Terkadang aku termenung di tengah kerumunan riuh masisir yang bersorak. Timbul tanya dalam benakku: “Mengapa antusiasme masisir begitu luar biasa saat menghadiri acara yang meriah dan bersifat hiburan. Tetapi seringkali sepi saat di acara kajian, atau bahkan kelas perkuliahan?” Bukan satu atau dua kali, kita menyaksikan acara bertema hore pesertanya begitu banyak, penuh tawa, dan bersaing untuk upload foto di sosial media. Sedangkan jika kita bandingkan dengan acara keilmuan, kursi kosong tak bertuan, bahkan yang hadir di perkuliahan bisa dalam hitungan.
Tak ada yang salah dengan kegembiraan, sebab manusia memang butuh kebahagiaan. Tentu, tidak ada yang salah dengan hal itu. Kegiatan hiburan juga menjadi bagian dari kebutuhan untuk melepas lelah dan penat. Yang menjadi titik permasalahan adalah ketika kesenangan menjadi prioritas utama, dan ruang keilmuan hanya menjadi pilihan cadangan, atau bahkan tak terpikirkan. Maka, perlu ada yang kita pikirkan ulang dari arah langkah kita di negeri rantau ini. Menghilangkan keresahan agar mendapatkan jawaban.
Tak jarang aku bertanya, bukan kepada siapa-siapa, tapi kepada diri ini yang hampa, dan juga kepada kita semua. “Siapakah kita saat ini? Benarkah status kita saat ini sebagai mahasiswa universitas Al-Azhar sudah sesuai dengan harapan masyarakat? Sekali lagi, untuk apa kita menyebrang benua dan paspor distempel, kalau ternyata kita masih tenggelam di zona nyaman?!”
Bukankah kita izin ke orang tua untuk menuntut ilmu? Bukankah dulu kita berangkat dengan niat yang murni dan suci? Mencari keberkahan, mendalami Al-Azhar yang menjadi idaman ribuan orang. Tapi semangat dan niat itu kian hari makin memudar. Entah karena keadaaan sekitar, atau memang kita yang gak sadar. Realitanya, saat ini jajaran kursi di kuliyah kosong tak ada wafidin yang mengisi. Kita lebih tertarik daftar goggle form berbagai acara, sementara jadwal kuliah lupa. Kita lebih hafal berbagai lagu yang trend atau bahkan tarian Tiktok, sedangkan nama duktur atau dukturoh kita belum tentu tahu. Kita rela pulang malam mengikuti kegiatan, tapi malas membuka kitab kecuali hanya untuk ujian. Rasanya ada yang salah dalam dunia masisir saat ini.

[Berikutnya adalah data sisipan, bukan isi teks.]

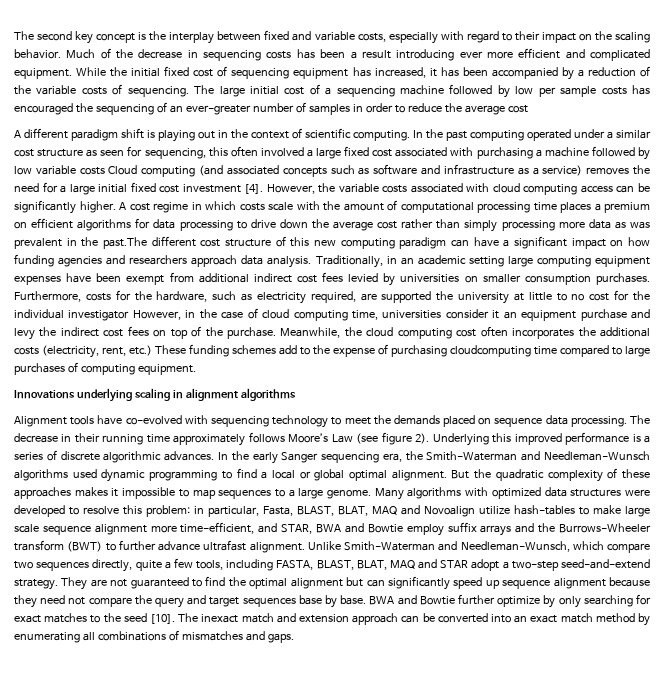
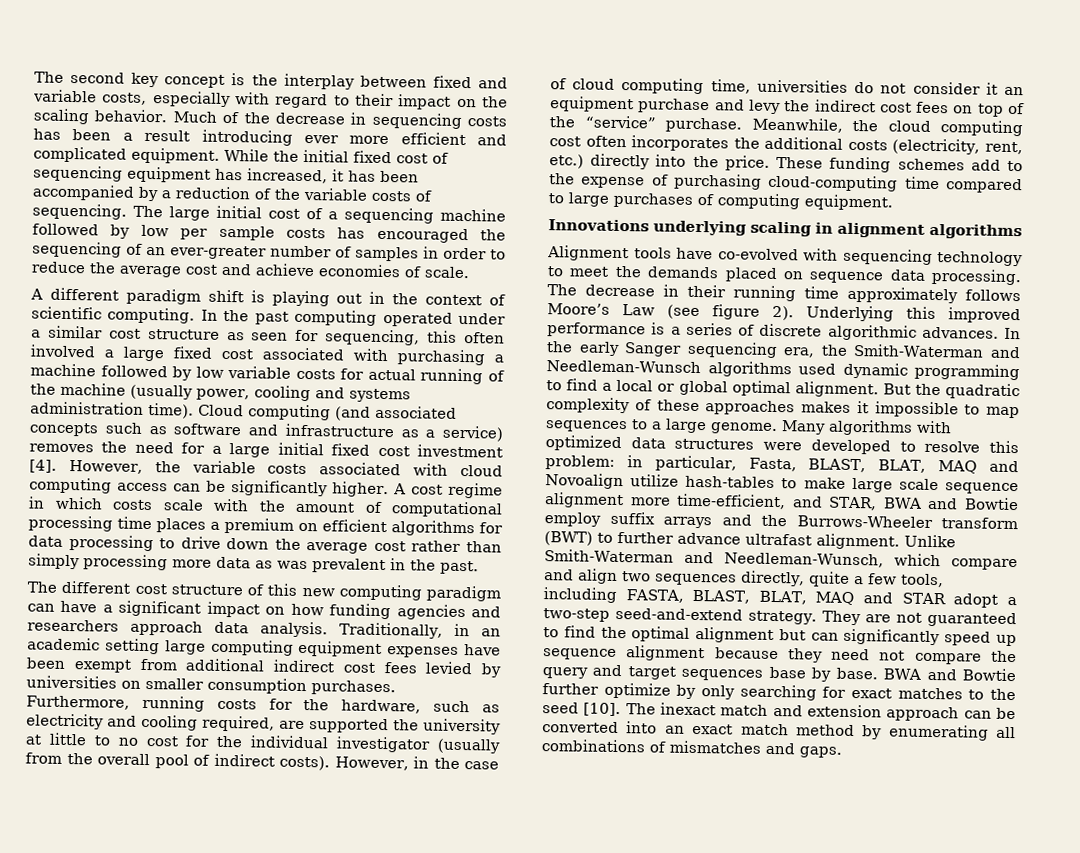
- The large initial cost of a sequencing machine followed by low per sample costs has encouraged the sequencing of an ever-greater number of samples in order to reduce the average cost
+ The large initial cost of a sequencing machine followed by low per sample costs has encouraged the sequencing of an ever-greater number of samples in order to reduce the average cost and achieve economies of scale.
- In the past computing operated under a similar cost structure as seen for sequencing, this often involved a large fixed cost associated with purchasing a machine followed by low variable costs Cloud computing (and associated concepts such as software and infrastructure as a service) removes the need for a large initial fixed cost investment [4].
+ In the past computing operated under a similar cost structure as seen for sequencing, this often involved a large fixed cost associated with purchasing a machine followed by low variable costs for actual running of the machine (usually power, cooling and systems administration time). Cloud computing (and associated concepts such as software and infrastructure as a service) removes the need for a large initial fixed cost investment [4].
- A cost regime in which costs scale with the amount of computational processing time places a premium on efficient algorithms for data processing to drive down the average cost rather than simply processing more data as was prevalent in the past.The different cost structure of this new computing paradigm can have a significant impact on how funding agencies and researchers approach data analysis.
+ A cost regime in which costs scale with the amount of computational processing time places a premium on efficient algorithms for data processing to drive down the average cost rather than simply processing more data as was prevalent in the past.
+ The different cost structure of this new computing paradigm can have a significant impact on how funding agencies and researchers approach data analysis.
- Furthermore, costs for the hardware, such as electricity required, are supported the university at little to no cost for the individual investigator However, in the case of cloud computing time, universities consider it an equipment purchase and levy the indirect cost fees on top of the purchase.
+ Furthermore, running costs for the hardware, such as electricity and cooling required, are supported the university at little to no cost for the individual investigator (usually from the overall pool of indirect costs). However, in the case of cloud computing time, universities do not consider it an equipment purchase and levy the indirect cost fees on top of the “service” purchase.
- Meanwhile, the cloud computing cost often incorporates the additional costs (electricity, rent, etc.) These funding schemes add to the expense of purchasing cloudcomputing time compared to large purchases of computing equipment.
+ Meanwhile, the cloud computing cost often incorporates the additional costs (electricity, rent, etc.) directly into the price. These funding schemes add to the expense of purchasing cloud-computing time compared to large purchases of computing equipment.
- Unlike Smith-Waterman and Needleman-Wunsch, which compare two sequences directly, quite a few tools, including FASTA, BLAST, BLAT, MAQ and STAR adopt a two-step seed-and-extend strategy.
+ Unlike Smith-Waterman and Needleman-Wunsch, which compare and align two sequences directly, quite a few tools, including FASTA, BLAST, BLAT, MAQ and STAR adopt a two-step seed-and-extend strategy.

Di tengah segala dinamika kehidupan ini, mari kita ingat kembali bahwa keberadaan kita di Al-Azhar Mesir ini, bukanlah sekedar status atau gelar, tapi merupakan amanah besar. Menyelami keilmuan Azhar bukan hanya soal hafalan, ujian, atau bahkan kelulusan, tapi tentang mendalami pemahaman, memancing segala kebaikan dan keberkahan, kembali pulang dengan bekal yang membanggakan. Karena kita semua adalah pemimpin di masa depan, yang saat ini sedang membawa warisan ulama’ yang ilmunya menembus zaman. Bukankah seharusnya kita bangga menjadi bagian dari kehormatan dan kesempatan ini? Maka, jangan biarkan semangat kita padam hanya karena rasa jenuh, atau terbawa arus godaan sesaat.
Sekali lagi, ini bukan tentang anti hiburan, tidak. Sebab Islam tidak melarang kita untuk berbahagia. Tapi, yang salah adalah jika kita terlalu larut dalam sorak, sampai lupa ada ruang sunyi yang butuh dihidupkan. Ada yang keliru jika hati ini lebih tergerak oleh sorotan kamera daripada lantunan ayat.
Tulisan ini bukan penghakiman, melainkan ajakan kembali untuk suatu renungan. Ada kalanya kita tergoda, kadang lelah, menangis, kadang juga tertawa. Tapi mungkin lewat tulisan ini kita bisa diingatkan. Kita boleh menikmati hiburan, tapi jangan sampai ilmu jadi dikorbankan. Karena kita adalah harapan bangsa, umat, dan negara. Mari kita perbaiki niat, hidupkan kebiasaan baik di dunia masisir. Kembali hadir, tidak hanya ketika dalam sorak, tetapi juga ketika sunyi. Justru di ruang-ruang sepi itulah, karakter pencari ilmu sedang dibentuk. Karena ilmu sejati tak lekat di jiwa yang rapuh, tapi di tekad yang sungguh-sungguh.